*TASK*
Where a line in the listing below contains the word "padding", copy that line.

^^^^^^^^^^^^^^^^

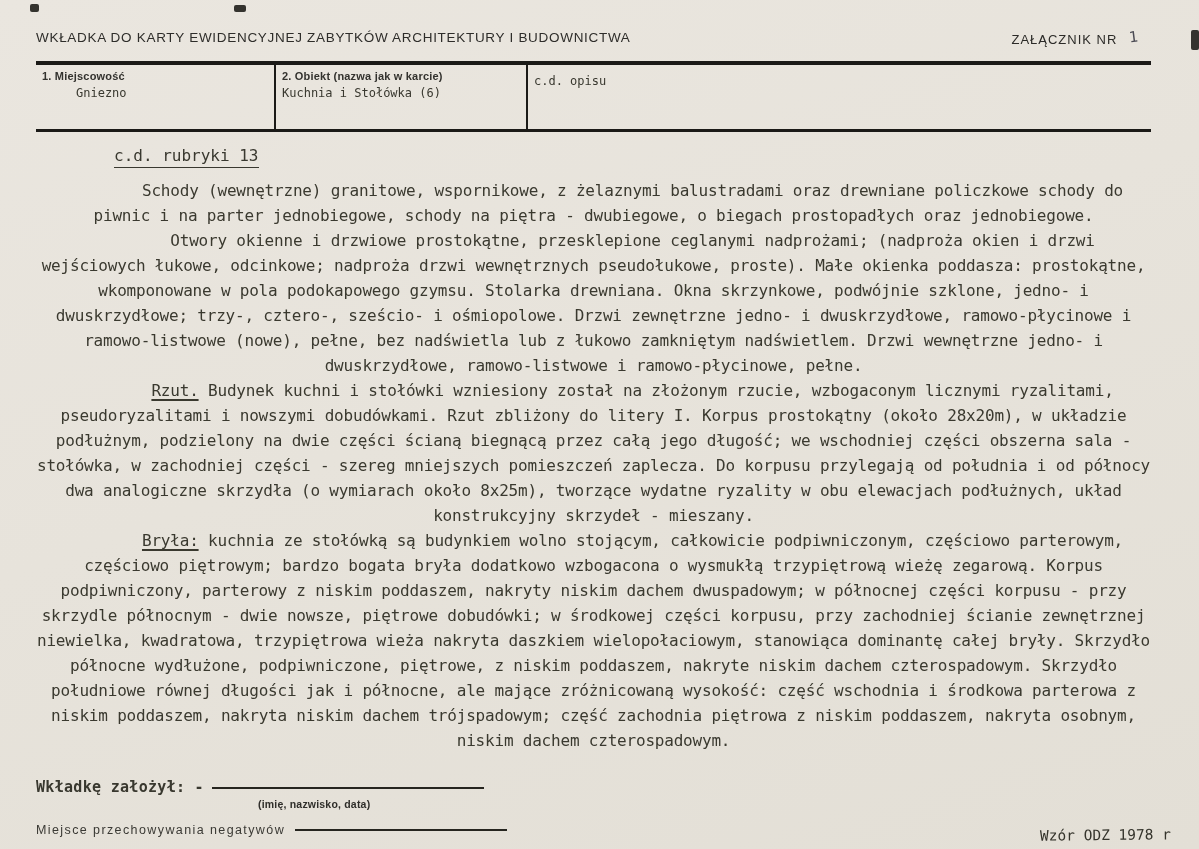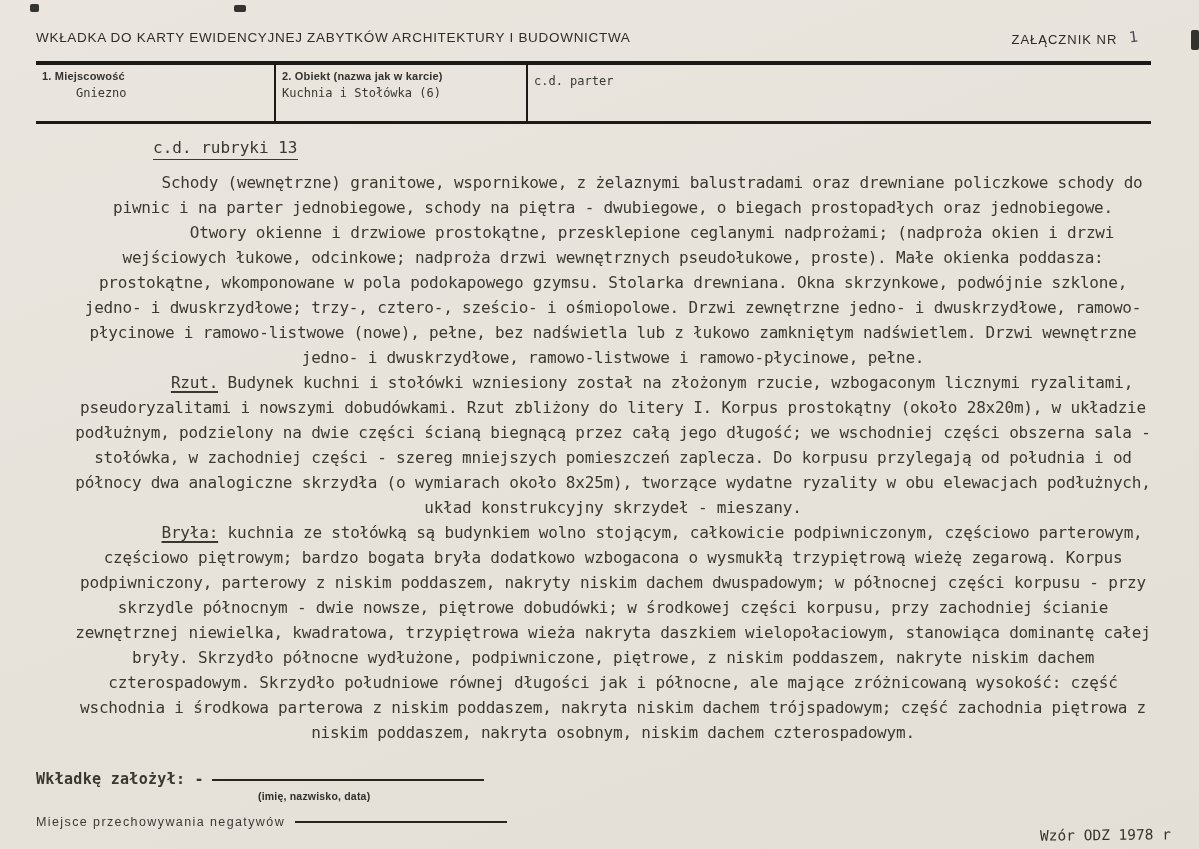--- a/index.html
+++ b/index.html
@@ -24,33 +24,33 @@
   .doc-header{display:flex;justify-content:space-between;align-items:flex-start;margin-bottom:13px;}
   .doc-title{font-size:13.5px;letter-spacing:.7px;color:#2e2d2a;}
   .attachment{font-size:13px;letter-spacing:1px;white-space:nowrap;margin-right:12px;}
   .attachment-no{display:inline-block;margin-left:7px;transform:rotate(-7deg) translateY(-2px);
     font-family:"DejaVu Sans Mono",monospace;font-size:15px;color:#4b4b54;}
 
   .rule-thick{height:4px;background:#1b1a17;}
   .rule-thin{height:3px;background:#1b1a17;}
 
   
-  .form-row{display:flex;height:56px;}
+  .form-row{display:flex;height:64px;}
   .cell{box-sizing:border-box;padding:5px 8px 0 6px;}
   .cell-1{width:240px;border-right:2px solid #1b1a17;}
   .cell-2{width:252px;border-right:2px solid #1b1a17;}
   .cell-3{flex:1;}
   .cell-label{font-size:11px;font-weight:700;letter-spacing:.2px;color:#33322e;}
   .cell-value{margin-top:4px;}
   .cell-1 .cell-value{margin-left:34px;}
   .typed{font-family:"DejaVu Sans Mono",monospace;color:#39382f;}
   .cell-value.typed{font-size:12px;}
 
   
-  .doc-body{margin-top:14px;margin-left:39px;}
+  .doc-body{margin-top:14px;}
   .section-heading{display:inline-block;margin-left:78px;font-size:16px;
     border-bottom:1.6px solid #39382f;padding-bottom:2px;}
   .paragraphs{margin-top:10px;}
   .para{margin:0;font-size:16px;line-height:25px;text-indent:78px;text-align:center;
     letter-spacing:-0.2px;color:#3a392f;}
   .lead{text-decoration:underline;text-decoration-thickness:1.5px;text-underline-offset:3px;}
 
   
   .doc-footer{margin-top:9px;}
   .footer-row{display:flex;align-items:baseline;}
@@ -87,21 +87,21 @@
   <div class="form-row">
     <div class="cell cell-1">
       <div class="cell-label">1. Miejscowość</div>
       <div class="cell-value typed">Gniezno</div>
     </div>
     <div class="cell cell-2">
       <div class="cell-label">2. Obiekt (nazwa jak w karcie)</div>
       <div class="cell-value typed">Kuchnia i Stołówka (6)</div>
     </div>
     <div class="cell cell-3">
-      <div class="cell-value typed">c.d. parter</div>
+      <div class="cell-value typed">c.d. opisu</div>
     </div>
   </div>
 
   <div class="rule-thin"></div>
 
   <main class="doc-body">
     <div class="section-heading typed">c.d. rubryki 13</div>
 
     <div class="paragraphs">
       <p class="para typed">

^^^^^^^^^^^^^^^^

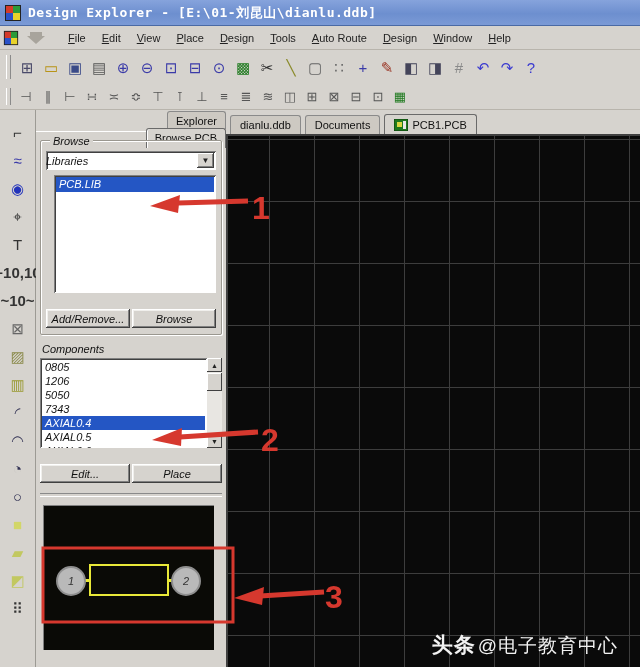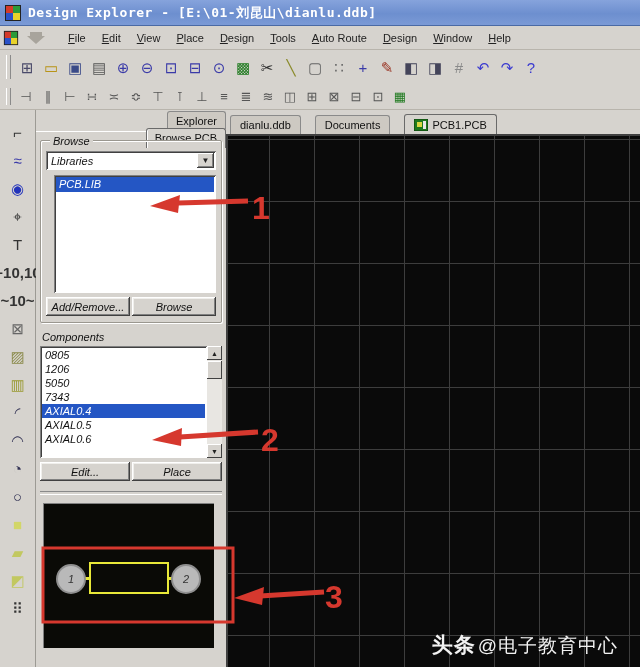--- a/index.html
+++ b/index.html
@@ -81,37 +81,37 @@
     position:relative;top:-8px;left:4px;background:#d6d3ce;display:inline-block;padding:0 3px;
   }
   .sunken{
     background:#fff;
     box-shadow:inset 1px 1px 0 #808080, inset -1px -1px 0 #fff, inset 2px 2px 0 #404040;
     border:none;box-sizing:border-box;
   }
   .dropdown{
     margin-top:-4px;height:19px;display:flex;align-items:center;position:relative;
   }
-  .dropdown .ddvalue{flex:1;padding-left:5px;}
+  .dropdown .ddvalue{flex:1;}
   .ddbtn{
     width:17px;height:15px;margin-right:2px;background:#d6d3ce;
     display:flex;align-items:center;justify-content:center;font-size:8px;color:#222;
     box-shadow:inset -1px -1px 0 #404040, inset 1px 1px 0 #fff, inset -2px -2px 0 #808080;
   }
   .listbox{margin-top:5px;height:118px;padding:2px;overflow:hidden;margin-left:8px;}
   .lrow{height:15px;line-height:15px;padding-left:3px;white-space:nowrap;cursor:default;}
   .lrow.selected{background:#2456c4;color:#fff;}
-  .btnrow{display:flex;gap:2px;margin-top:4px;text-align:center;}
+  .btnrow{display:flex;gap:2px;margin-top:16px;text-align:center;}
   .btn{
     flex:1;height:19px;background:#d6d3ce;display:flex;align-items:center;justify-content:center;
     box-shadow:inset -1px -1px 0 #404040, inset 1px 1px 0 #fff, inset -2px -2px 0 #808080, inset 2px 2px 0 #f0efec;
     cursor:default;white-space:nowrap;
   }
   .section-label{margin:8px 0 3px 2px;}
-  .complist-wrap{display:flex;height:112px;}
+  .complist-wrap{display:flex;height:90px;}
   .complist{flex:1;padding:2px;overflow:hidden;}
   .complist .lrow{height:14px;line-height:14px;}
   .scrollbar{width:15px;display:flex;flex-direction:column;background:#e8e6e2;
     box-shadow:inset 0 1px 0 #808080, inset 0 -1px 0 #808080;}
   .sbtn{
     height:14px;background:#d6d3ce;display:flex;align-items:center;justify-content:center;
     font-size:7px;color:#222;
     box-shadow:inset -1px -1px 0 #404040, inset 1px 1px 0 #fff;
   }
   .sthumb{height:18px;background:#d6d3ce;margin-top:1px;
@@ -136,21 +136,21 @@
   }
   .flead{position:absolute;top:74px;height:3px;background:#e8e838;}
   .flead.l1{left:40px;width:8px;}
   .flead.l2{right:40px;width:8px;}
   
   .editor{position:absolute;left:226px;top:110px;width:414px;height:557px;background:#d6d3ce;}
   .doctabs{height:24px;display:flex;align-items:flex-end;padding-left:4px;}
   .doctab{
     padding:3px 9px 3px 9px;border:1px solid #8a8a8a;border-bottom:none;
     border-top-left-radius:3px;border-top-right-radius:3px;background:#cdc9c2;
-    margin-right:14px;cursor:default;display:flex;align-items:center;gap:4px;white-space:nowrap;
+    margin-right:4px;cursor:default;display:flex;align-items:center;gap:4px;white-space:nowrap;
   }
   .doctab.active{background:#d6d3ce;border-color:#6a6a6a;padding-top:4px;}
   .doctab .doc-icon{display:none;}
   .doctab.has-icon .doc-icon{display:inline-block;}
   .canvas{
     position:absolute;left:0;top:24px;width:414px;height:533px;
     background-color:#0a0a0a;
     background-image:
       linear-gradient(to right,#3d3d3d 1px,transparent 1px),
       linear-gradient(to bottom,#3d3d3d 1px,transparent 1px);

^^^^^^^^^^^^^^^^

*WRITTEN SOLUTION*
   .cell{box-sizing:border-box;padding:5px 8px 0 6px;}
     border-bottom:1.6px solid #39382f;padding-bottom:2px;}
     position:relative;top:-8px;left:4px;background:#d6d3ce;display:inline-block;padding:0 3px;
-  .dropdown .ddvalue{flex:1;padding-left:5px;}
   .listbox{margin-top:5px;height:118px;padding:2px;overflow:hidden;margin-left:8px;}
   .lrow{height:15px;line-height:15px;padding-left:3px;white-space:nowrap;cursor:default;}
   .complist{flex:1;padding:2px;overflow:hidden;}
   .doctabs{height:24px;display:flex;align-items:flex-end;padding-left:4px;}
     padding:3px 9px 3px 9px;border:1px solid #8a8a8a;border-bottom:none;
   .doctab.active{background:#d6d3ce;border-color:#6a6a6a;padding-top:4px;}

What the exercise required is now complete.